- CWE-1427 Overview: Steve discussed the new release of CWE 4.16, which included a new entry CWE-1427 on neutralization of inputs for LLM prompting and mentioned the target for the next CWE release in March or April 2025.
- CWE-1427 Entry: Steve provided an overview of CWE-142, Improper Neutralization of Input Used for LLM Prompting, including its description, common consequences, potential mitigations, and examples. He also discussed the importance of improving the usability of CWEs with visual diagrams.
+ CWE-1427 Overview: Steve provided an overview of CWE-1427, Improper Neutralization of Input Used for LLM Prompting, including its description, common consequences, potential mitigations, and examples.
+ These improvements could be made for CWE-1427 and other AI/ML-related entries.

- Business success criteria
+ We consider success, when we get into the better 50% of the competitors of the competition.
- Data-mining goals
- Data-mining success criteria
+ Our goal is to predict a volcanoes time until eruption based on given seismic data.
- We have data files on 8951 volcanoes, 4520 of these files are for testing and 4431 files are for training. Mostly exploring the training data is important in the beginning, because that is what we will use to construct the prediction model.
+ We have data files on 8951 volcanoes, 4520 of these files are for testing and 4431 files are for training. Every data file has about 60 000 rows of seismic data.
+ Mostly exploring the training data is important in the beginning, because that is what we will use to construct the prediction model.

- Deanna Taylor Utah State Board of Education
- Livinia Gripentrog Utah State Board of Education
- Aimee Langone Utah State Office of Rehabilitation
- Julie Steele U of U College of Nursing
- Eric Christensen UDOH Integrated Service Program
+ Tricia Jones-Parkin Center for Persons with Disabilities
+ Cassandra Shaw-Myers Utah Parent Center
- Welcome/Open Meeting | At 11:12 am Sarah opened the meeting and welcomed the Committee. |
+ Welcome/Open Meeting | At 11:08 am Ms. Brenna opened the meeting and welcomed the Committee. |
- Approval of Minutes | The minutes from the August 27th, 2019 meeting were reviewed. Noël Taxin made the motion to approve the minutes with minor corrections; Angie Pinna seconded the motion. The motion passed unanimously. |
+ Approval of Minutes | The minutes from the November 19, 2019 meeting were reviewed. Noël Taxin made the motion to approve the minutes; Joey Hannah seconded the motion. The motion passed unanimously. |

# What is expected
Using the records above, please repeat the line with "- Approval of" and every line after it exactly, and give no other text.

# Answer to this problem
- Approval of Minutes | The minutes from the August 27th, 2019 meeting were reviewed. Noël Taxin made the motion to approve the minutes with minor corrections; Angie Pinna seconded the motion. The motion passed unanimously. |
+ Approval of Minutes | The minutes from the November 19, 2019 meeting were reviewed. Noël Taxin made the motion to approve the minutes; Joey Hannah seconded the motion. The motion passed unanimously. |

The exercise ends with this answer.